OPINION:
There is something to be said for letting bygones be bygones, but the ones with grievous repercussions aren’t really gone. The anomalies, inconsistencies and apparent fraud revealed following the 2020 presidential election is poisoning the well-being of the nation. The damage cannot simply be forgotten like yesterday’s news. Sadly, even careful adjudication of the results by the highest court in the land may have no better effect, ultimately, than that of clamping a lid over a boiling pot.
President Trump saw himself prevailing on Election Day, but an overnight cascade of vote-total reversals apparently shifted victory to Joe Biden. The head-scratching aberrations that bedeviled ballot distribution and vote tabulation in a handful of swing states — thanks to Democrats’ coronavirus-excused crusade for easy mail-in voting and against ID verification — have left Americans wondering if the ship of state is in danger of foundering.
A Quinnipiac University poll published Thursday found that while 60% of registered voters believe Mr. Biden’s victory was legitimate, 34% of voters think it was not. Among members of Mr. Trump’s Republican Party, a preponderant 77% believe there was widespread voter fraud. The “safe harbor” deadline of Dec. 8 for states to resolve their election disputes has passed, but no one is safe so long as gales of suspicion tear at the result.
Texas, backed by 18 other states, bypassed lower benches to draw the U.S. Supreme Court into the fray. Texas Attorney General Ken Paxton charged that Michigan, Wisconsin, Pennsylvania and Georgia, which all swung mysteriously from the Trump to the Biden column, violated the Electors Clause of the U.S. Constitution by making unlawful changes to their elections laws that prevented precise tabulation of ballots and rendered impossible accurate representation in the Electoral College. Some two-dozen states and territories rose to oppose the Texas-led effort.

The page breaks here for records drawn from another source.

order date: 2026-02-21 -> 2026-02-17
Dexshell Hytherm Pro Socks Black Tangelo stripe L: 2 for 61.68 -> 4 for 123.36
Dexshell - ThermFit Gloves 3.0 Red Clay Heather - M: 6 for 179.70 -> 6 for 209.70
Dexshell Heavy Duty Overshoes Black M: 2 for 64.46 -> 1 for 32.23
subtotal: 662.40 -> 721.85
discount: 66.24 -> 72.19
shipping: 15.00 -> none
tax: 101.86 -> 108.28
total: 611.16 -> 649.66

Tens of thousands of ballots of dubious validity wouldn’t simply have had the effect of cancelling out legitimate votes in those critical swing states. If they ended up flipping the election in Mr. Biden’s favor, then the 74 million citizens who backed the president for a second term would have been disenfranchised.
The Founders established wise procedures for resolving legal battles over control of the White House, but history shows that ending residual enmity is less assured. When the Supreme Court ordered Florida to halt its interminable ballot recounts in 2000 and thus seal George W. Bush’s victory over Al Gore, seething Democrats settled the score later by turning against the Iraq War and fracturing national purpose that 9/11 had united.
Emotional divisions are not easily healed. Democrats may now chuckle over their success at gaming the election system, but patriotic Americans — millions of whom refuse to put away their red, white and blue Trump banners — show no interest in consigning fair elections to memories of a bygone era. At least a legal war between the states is preferable to the other kind.